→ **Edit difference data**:
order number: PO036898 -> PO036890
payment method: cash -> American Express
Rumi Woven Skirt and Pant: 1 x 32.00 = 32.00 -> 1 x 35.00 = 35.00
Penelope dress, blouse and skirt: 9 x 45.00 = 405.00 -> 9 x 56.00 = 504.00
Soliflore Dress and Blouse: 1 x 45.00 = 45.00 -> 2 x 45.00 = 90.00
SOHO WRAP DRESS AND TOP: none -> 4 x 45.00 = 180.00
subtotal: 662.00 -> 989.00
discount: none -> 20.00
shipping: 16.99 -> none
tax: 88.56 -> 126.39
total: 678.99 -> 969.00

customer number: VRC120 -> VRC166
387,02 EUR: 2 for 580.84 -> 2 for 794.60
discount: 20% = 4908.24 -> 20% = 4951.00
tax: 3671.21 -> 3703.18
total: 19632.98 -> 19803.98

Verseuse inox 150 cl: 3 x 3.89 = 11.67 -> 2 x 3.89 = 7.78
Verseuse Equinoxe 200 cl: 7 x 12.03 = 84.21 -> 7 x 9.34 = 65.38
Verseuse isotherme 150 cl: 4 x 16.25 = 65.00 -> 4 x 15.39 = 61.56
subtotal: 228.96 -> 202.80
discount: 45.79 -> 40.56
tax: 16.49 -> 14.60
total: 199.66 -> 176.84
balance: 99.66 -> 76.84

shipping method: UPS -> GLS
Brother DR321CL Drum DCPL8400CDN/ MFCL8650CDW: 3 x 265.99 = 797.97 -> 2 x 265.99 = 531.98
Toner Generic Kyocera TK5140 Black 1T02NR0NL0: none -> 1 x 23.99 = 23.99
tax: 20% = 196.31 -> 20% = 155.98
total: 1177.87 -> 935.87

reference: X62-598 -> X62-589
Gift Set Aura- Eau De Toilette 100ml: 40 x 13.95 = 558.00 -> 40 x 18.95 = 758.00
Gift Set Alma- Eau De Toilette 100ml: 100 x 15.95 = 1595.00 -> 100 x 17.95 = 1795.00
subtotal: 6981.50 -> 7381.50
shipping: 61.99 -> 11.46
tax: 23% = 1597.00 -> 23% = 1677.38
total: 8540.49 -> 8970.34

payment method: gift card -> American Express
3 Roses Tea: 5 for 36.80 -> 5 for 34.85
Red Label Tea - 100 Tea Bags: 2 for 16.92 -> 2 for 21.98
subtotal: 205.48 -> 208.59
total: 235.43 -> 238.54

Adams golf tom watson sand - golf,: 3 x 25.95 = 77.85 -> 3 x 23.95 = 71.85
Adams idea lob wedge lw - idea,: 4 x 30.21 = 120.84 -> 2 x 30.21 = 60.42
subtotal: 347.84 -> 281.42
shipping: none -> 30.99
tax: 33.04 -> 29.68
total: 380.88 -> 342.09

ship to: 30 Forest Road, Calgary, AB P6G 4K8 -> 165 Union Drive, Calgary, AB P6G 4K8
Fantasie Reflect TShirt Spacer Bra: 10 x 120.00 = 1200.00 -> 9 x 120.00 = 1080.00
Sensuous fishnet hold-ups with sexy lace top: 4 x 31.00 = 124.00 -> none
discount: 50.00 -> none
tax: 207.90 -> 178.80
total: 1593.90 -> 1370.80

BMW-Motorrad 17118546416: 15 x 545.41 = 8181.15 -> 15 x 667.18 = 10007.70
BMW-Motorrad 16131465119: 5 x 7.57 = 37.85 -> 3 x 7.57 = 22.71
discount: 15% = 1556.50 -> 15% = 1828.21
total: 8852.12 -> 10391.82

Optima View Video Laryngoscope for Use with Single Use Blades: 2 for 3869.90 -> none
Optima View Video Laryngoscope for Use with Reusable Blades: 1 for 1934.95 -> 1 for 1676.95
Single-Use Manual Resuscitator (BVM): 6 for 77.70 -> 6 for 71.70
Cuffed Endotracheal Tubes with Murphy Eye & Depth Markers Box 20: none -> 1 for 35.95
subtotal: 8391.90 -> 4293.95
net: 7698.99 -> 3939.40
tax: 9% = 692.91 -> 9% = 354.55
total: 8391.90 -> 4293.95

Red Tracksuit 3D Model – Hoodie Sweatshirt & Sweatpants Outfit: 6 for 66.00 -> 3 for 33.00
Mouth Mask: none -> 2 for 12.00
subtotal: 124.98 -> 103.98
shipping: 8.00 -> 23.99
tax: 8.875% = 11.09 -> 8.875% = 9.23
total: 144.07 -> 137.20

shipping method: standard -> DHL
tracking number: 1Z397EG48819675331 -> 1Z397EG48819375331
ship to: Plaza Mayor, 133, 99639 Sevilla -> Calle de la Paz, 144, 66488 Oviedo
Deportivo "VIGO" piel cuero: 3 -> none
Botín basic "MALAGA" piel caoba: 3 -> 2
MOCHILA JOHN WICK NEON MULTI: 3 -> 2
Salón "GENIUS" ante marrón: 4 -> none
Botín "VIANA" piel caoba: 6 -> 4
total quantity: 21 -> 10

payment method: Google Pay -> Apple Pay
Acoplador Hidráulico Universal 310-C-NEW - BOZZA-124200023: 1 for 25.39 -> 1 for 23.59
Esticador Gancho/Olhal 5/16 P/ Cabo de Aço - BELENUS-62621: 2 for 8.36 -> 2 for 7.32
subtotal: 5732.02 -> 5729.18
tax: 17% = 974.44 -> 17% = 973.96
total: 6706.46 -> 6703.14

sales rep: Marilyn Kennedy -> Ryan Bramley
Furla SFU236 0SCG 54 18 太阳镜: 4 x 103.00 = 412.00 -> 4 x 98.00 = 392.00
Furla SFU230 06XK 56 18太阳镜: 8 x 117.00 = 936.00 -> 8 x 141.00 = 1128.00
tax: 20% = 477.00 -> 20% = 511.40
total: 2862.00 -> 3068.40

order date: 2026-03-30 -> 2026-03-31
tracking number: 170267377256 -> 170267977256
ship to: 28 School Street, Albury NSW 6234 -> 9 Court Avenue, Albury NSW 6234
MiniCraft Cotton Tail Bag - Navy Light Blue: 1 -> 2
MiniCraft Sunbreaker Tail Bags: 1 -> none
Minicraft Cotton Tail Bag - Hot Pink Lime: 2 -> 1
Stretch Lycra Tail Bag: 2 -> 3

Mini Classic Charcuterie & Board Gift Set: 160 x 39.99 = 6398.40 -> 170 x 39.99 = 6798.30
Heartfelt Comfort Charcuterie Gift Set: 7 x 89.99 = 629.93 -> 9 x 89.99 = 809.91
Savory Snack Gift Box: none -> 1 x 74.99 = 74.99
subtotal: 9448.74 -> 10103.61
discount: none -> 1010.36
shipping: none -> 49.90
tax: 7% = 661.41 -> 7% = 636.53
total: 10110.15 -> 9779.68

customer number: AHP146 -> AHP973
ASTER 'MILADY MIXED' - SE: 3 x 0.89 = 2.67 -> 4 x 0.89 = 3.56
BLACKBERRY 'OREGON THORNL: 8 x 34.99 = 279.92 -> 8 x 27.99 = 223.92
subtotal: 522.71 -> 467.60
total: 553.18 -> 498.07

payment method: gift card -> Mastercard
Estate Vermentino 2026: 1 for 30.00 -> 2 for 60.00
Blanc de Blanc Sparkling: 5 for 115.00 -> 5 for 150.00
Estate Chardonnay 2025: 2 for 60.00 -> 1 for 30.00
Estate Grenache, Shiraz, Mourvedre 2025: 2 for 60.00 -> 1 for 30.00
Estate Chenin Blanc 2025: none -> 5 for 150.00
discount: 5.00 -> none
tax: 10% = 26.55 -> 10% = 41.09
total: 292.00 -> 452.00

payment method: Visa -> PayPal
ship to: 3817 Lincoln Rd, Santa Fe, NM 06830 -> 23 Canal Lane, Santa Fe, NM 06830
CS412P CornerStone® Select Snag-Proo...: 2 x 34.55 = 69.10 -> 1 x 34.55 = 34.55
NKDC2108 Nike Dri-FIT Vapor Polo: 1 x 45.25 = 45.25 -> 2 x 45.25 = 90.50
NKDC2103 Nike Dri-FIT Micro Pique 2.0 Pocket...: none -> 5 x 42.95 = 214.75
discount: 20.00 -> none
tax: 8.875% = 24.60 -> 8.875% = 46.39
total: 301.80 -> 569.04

→ **The task**: Please quote exactly the lines from the one containing "discount: 20.00 -> none" through the last line of the records above, both included, and nothing else.

→ **Output below**:
discount: 20.00 -> none
tax: 8.875% = 24.60 -> 8.875% = 46.39
total: 301.80 -> 569.04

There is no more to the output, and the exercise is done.